I’m relatively frugal (I’m Scottish after all) but would say I live very comfortably. I like to eat out, but Portugal was on lockdown for the first three months of the year, so that was not possible. I have access to a swimming pool at a nearby hotel and I like to visit other parts of the country.
I moved to Portugal before Brexit and wasn’t too concerned about it all. I found a paperback called Living in Portugal by the consultancy firm Blevin Franks particularly useful. I moved before Brexit was ratified so I could easily apply for Portuguese residency. But I have friends who did not apply and now find themselves stranded in the UK due to Covid and unable to return to Portugal because they are not a Portuguese resident.
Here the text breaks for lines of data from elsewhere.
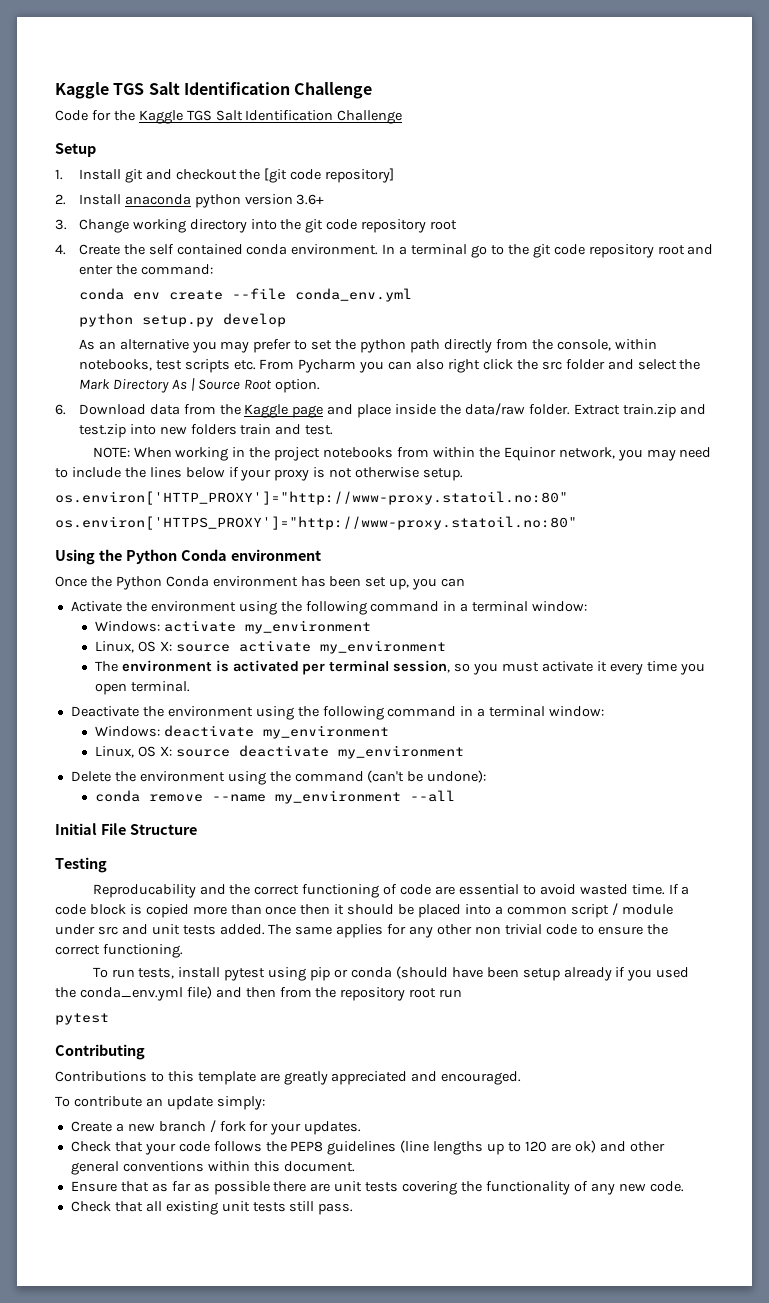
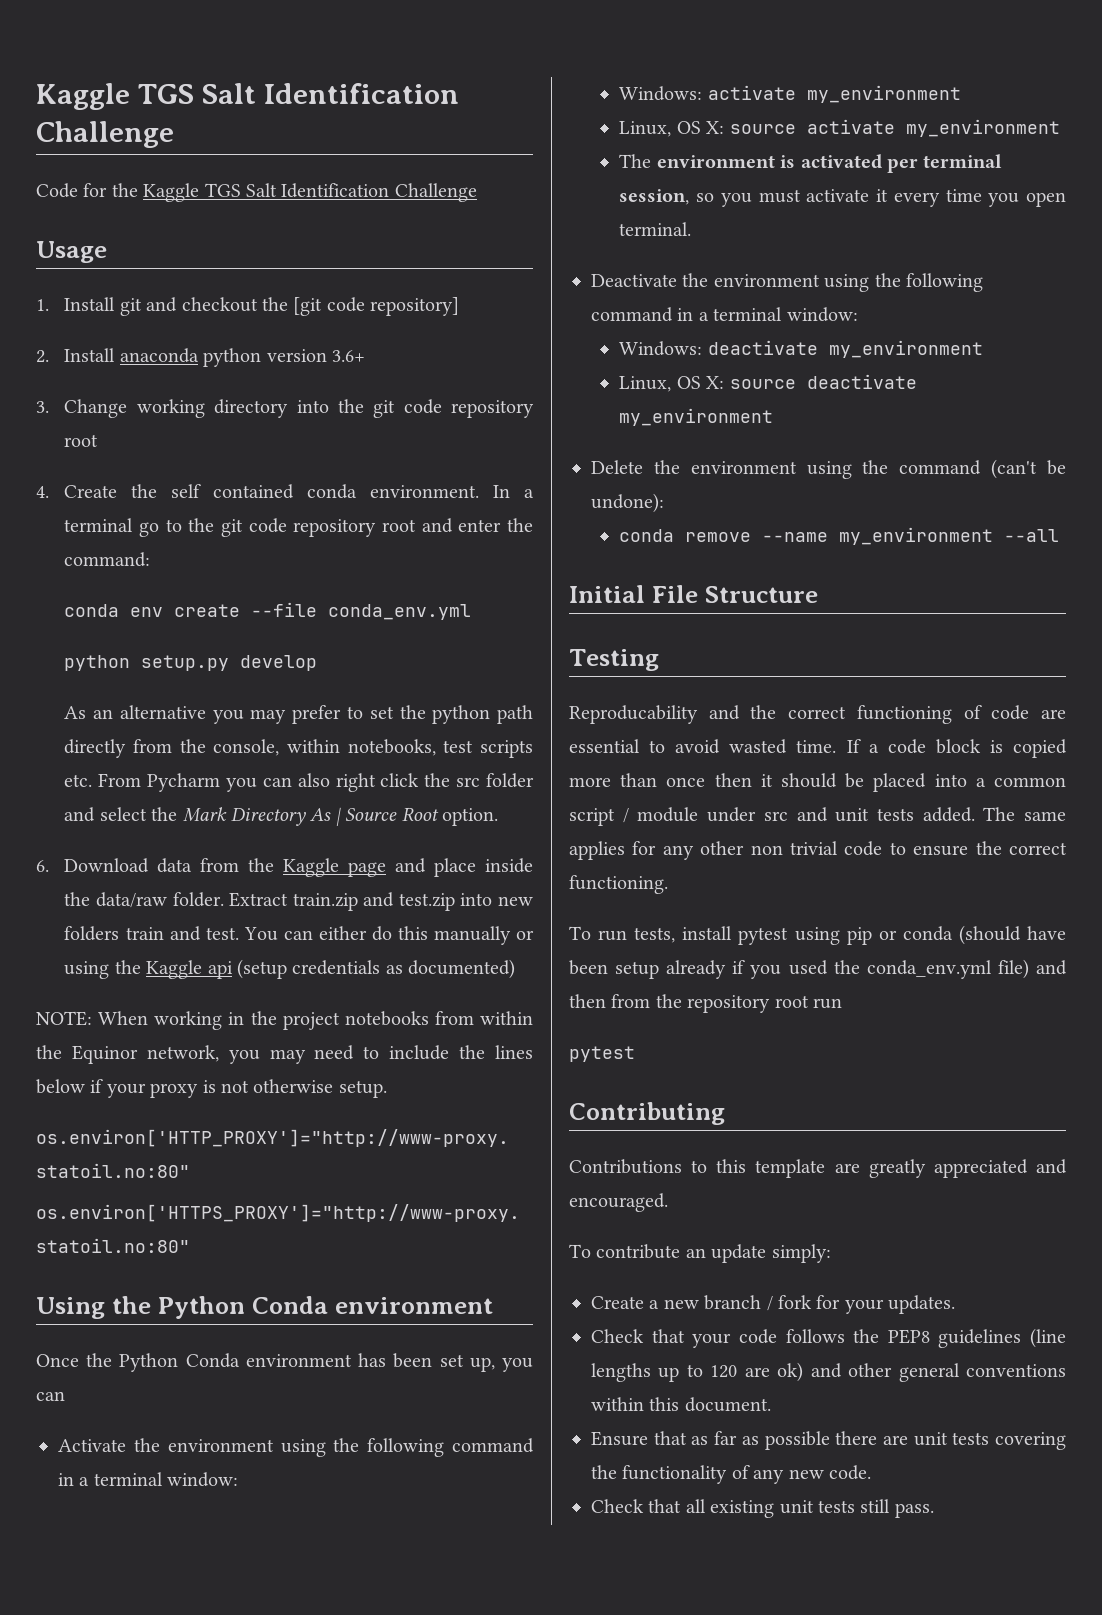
[55,143,96,157] Setup -> [36,241,107,263] Usage
(334, 430) none -> [243,926,535,945] [64,959,516,979] You can either do this manually or using the Kaggle api (setup credentials as documented)

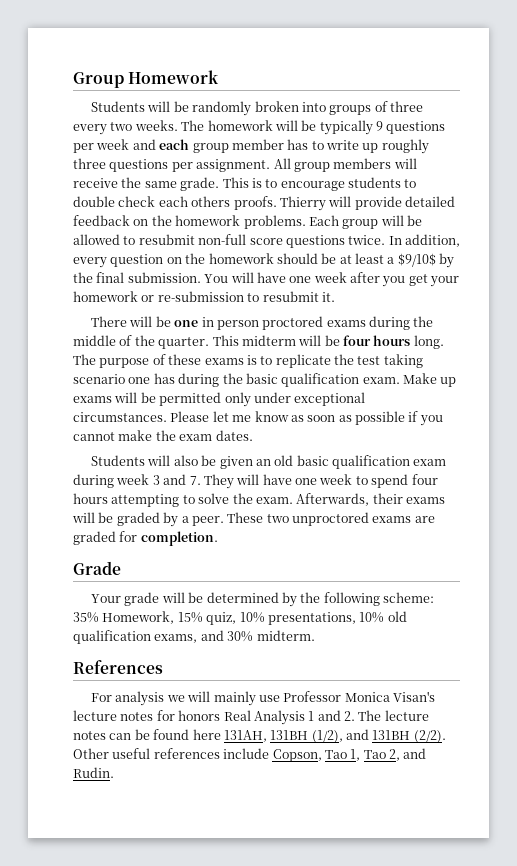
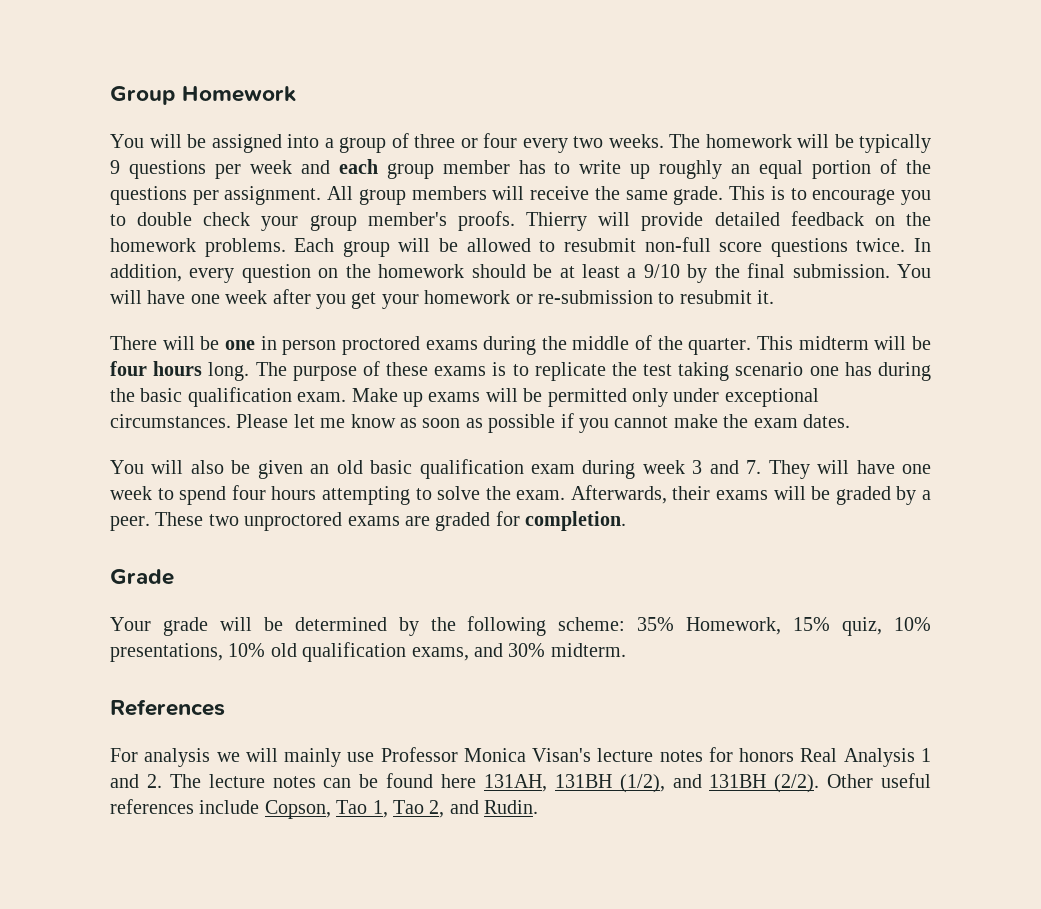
[91,101,424,116] Students will be randomly broken into groups of three -> [110,133,517,153] You will be assigned into a group of three or four
[73,158,106,169] three -> [731,159,932,179] an equal portion of the
[348,177,401,188] students -> [901,190,932,205] you
[158,196,231,207] each others -> [261,212,447,231] your group member's
[397,253,436,267] $9/10$ -> [643,264,680,278] 9/10
[91,455,146,466] Students -> [110,460,144,474] You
What will I do after my tax exemption status in Portugal expires after 10 years? I am not sure. I can stay here or consider returning to UK or elsewhere. If I stayed in Portugal the income tax rate would be around 33% which would be higher than in the UK. So unless there are some big changes, long term commitment to a substantial home is unlikely.
Fortunately I still have a lot of time to think about it, and so far I’m very happy with my current situation.